Lambda, Varian Baru COVID-19 Disebut Lebih Mematikan dari Delta
- Pixabay
VIVA – Varian baru COVID-19 ditemukan lagi, para ahli menyebutnya lebih mematikan dibandingkan varian Delta.
Varian baru itu disebut dengan varian Lambda. Dikutip dari The Sun, departemen kesehatan Inggris, Public Health England (PHE) menyatakan bahwa saat ini ada delapan kasus yang diketahui dari varian C.37, hingga 21 Juni 2021.
Varian ini diklasifisikan dalam 'masa investigasi' dan para ahli kemudian bisa mengklasifikasikannya ke dalam varian yang lebih diperhatikan ketika sudah menyelesaikan penilaian risiko.
Penilaian itu akan bergantung pada seberapa menular varian tersebut dan seberapa banyak kasus yang terdeteksi.
Otoritas Kesehatan Malaysia mengklaim bahwa varian itu berasal dari Peru, salah satu negara dengan tingkat kematian COVID-19 tertinggi di dunia.
Varian yang juga dikenal dengan C.37, Lambda pertama kali terdeteksi di Peru di tahun 2020, sebelum akhirnya menyebar dengan cepat ke 30 negara, termasuk Inggris.
Salah satu yang menjadi perhatian para ahli virus adalah protein spike L425Q karena potensinya untuk menginfeksi sel manusia seperti mutasi L452R pada varian Delta yang sangat menular.
Para ilmuwan Peru menemukan varian itu pada Desember 2020 saat varian tersebut terhitung pada satu sama dalam setiap 200 sampel.
Hingga Maret 2021, angkanya melonjak hingga 50 persen dari kasus yang ada.

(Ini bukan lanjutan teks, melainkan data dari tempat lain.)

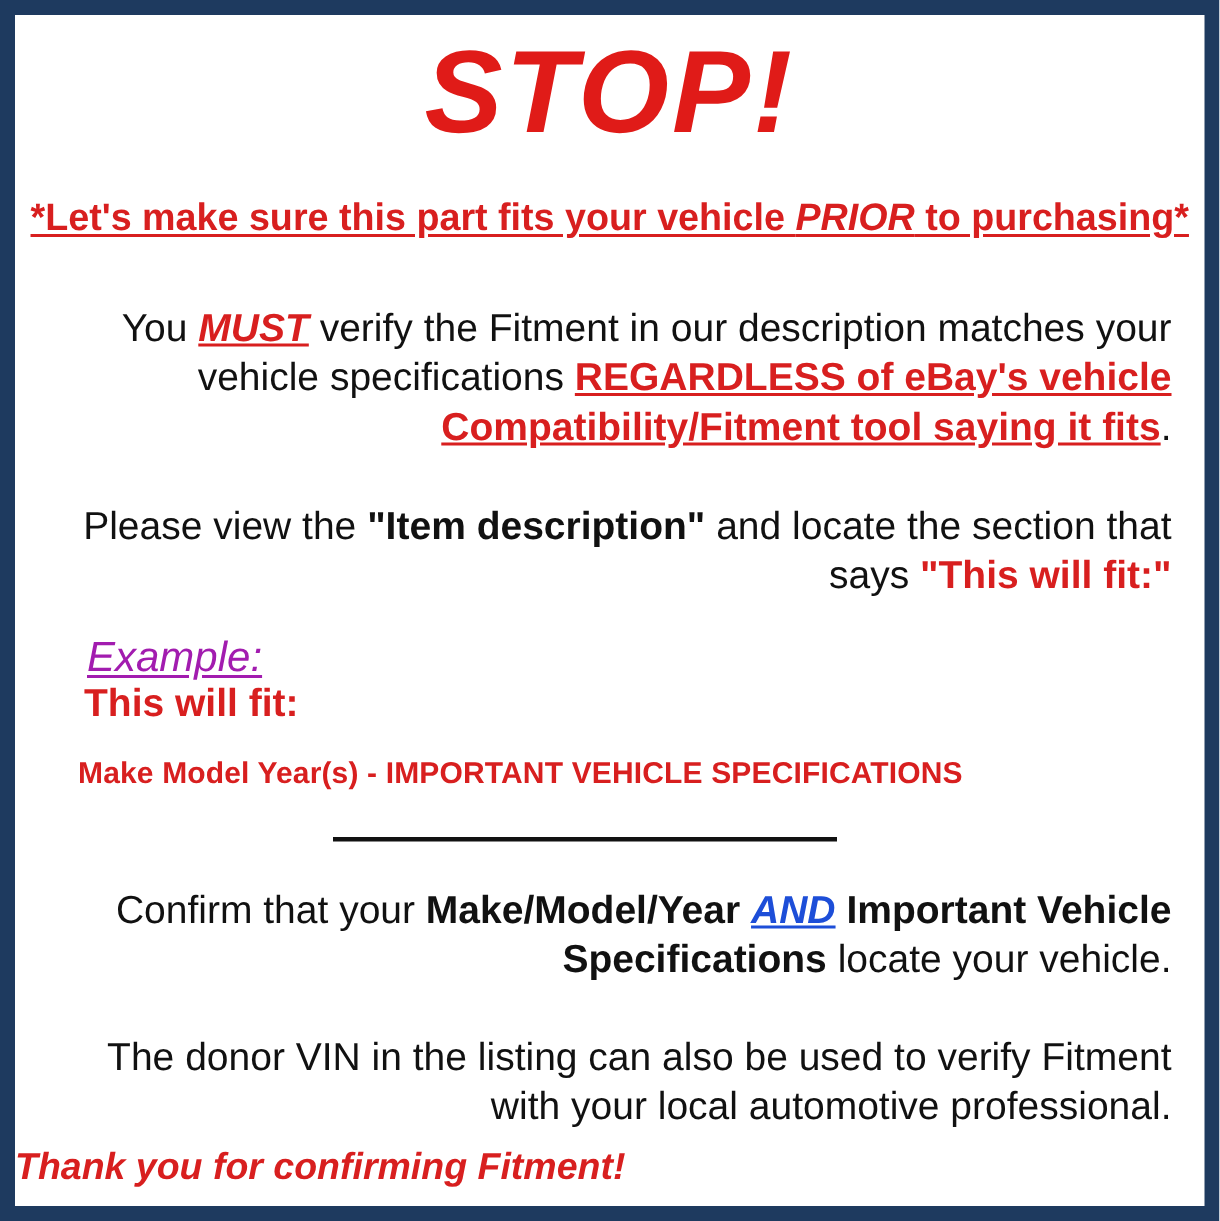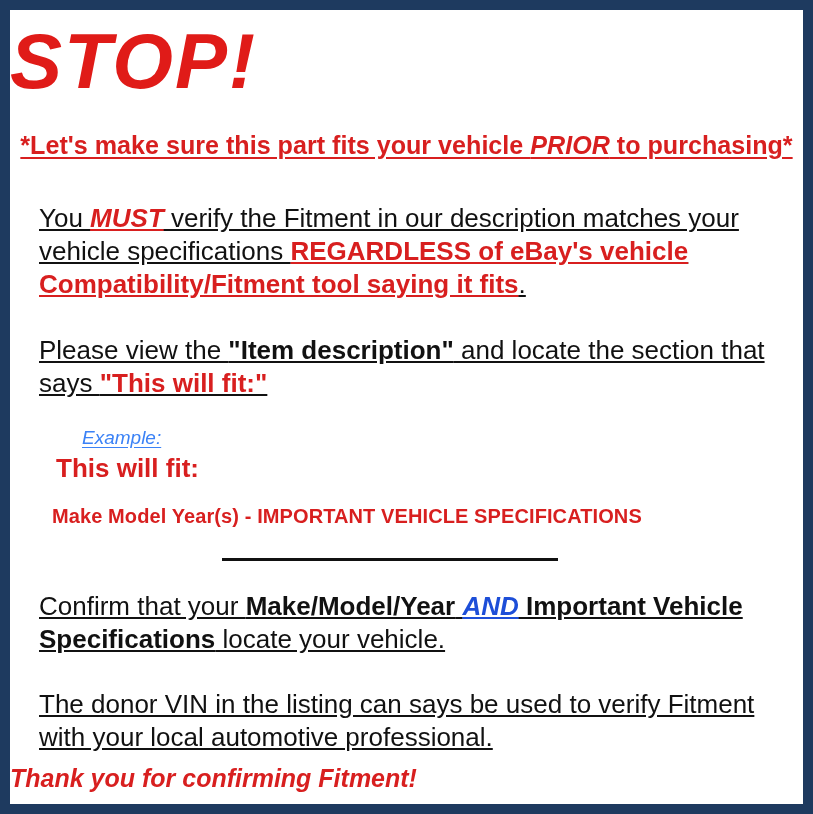--- a/index.html
+++ b/index.html
@@ -25,21 +25,21 @@
     box-sizing: border-box;
     overflow: hidden;
   }
 
   
   .title {
     position: absolute;
     left: 0;
     top: 6px;
     width: 100%;
-    text-align: left;
+    text-align: center;
     color: #e01b18;
     font-family: "Liberation Sans", sans-serif;
     font-weight: bold;
     font-style: italic;
     font-size: 78px;
     line-height: 90px;
     letter-spacing: 2px;
   }
 
   
@@ -59,28 +59,27 @@
   }
   .subtitle .u {
     text-decoration: underline;
     text-underline-offset: 3px;
   }
   .subtitle .it { font-style: italic; }
 
   
   .para {
     position: absolute;
-    left: 29px;
+    left: 16px;
     right: 22px;
-    text-align: left;
+    text-align: right;
     color: #111111;
     font-family: "Liberation Sans", sans-serif;
     font-size: 26px;
     line-height: 33px;
-    text-decoration: underline;
   }
   .para .b    { font-weight: bold; }
   .para .redb { color: #d81f1f; font-weight: bold; }
   .para .mustword {
     color: #d81f1f;
     font-weight: bold;
     font-style: italic;
     text-decoration: underline;
     text-underline-offset: 2px;
   }
@@ -101,28 +100,27 @@
   #p-must   { top: 192px; }
   #p-view   { top: 324px; }
   #p-confirm{ top: 580px; }
   #p-vin    { top: 678px; }
 
   
   .example-label {
     position: absolute;
     left: 48px;
     top: 414px;
-    color: #3b82f6;
-    font-family: "Liberation Sans", sans-serif;
-    font-style: italic;
-    font-size: 19px;
+    color: #a21caf;
+    font-family: "Liberation Sans", sans-serif;
+    font-style: italic;
+    font-size: 28px;
     line-height: 28px;
     text-decoration: underline;
     text-underline-offset: 3px;
-    margin-left: 24px;
   }
   .will-fit {
     position: absolute;
     left: 46px;
     top: 443px;
     color: #d81f1f;
     font-family: "Liberation Sans", sans-serif;
     font-weight: bold;
     font-size: 26px;
     line-height: 30px;
@@ -192,18 +190,18 @@
     <div class="will-fit">This will fit:</div>
 
     <div class="spec-line">Make Model Year(s) - IMPORTANT VEHICLE SPECIFICATIONS</div>
 
     <div class="divider"></div>
 
     <div class="para" id="p-confirm">
       <span>Confirm that your </span><span class="b">Make/Model/Year</span><span>&nbsp;</span><span class="andword">AND</span><span>&nbsp;</span><span class="b">Important Vehicle Specifications</span><span> locate your vehicle.</span>
     </div>
 
-    <div class="para" id="p-vin">The donor VIN in the listing can says be used to verify Fitment with your local automotive professional.</div>
+    <div class="para" id="p-vin">The donor VIN in the listing can also be used to verify Fitment with your local automotive professional.</div>
 
     <div class="thanks">Thank you for confirming Fitment!</div>
 
   </div>
 </div>
 
 </body></html>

Sekarang, angka itu meningkat 82 persen, demikian menurut data WHO.
Ilmuwan molekular di Cayetano Heredia, universitas di Lima mengatakan, peningkatan cepat virus tersebut memberikan kesimpulan bahwa tingkat transmisinya lebih tinggi dibanding varian lainnya.

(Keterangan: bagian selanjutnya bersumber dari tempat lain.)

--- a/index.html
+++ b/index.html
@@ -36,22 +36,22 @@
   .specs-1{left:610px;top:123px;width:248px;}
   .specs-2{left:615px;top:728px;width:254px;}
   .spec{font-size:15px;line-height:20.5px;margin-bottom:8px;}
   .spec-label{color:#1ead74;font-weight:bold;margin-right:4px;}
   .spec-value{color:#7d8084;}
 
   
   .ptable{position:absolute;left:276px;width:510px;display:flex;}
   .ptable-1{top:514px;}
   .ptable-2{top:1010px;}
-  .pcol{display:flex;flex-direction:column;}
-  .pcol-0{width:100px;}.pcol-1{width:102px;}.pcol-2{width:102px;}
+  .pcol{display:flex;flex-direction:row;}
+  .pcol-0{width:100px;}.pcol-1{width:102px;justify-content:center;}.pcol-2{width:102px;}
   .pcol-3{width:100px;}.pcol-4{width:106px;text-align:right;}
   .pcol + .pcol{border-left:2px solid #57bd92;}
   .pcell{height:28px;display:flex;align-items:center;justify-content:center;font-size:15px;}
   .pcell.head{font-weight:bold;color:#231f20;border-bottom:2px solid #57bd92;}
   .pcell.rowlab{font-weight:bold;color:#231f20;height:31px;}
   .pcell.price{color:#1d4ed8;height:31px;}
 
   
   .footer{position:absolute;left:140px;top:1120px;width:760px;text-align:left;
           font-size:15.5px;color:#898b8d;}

Di sekitar wilayah Chili, varian itu bertanggung jawab atas hampir sepertiga kasus COVID-19, meskipun para ilmuwan belum bisa mengatakan strain mana yang lebih menular.
WHO mengklasifikasikan Lambda sebagai 'Variant of Ineterets' atau varian yang diperhatikan pada 14 Juni. Mereka mengatakan varian itu memiliki mutasi yang meningkatkan kemampuan menyebarnya.
Virologi WHO Jairo Mendez-Rico mengatakan kepada agen berita Jerman, DW, bahwa mereka sejauh ini tidak melihat ada indikasi bahwa varian Lambda lebih agresif.
"Itu mungkin karena varian tersebut memiliki tingkat penularan yang lebih tinggi, tapi penelitian lebih lanjut masih diperlukan," katanya.
"Kemungkinan besar SARS-CoV-2 akan menjadi lebih menular selama masa evolusinya tapi tidak terlalu merusak kepada inangnya," lanjut dia.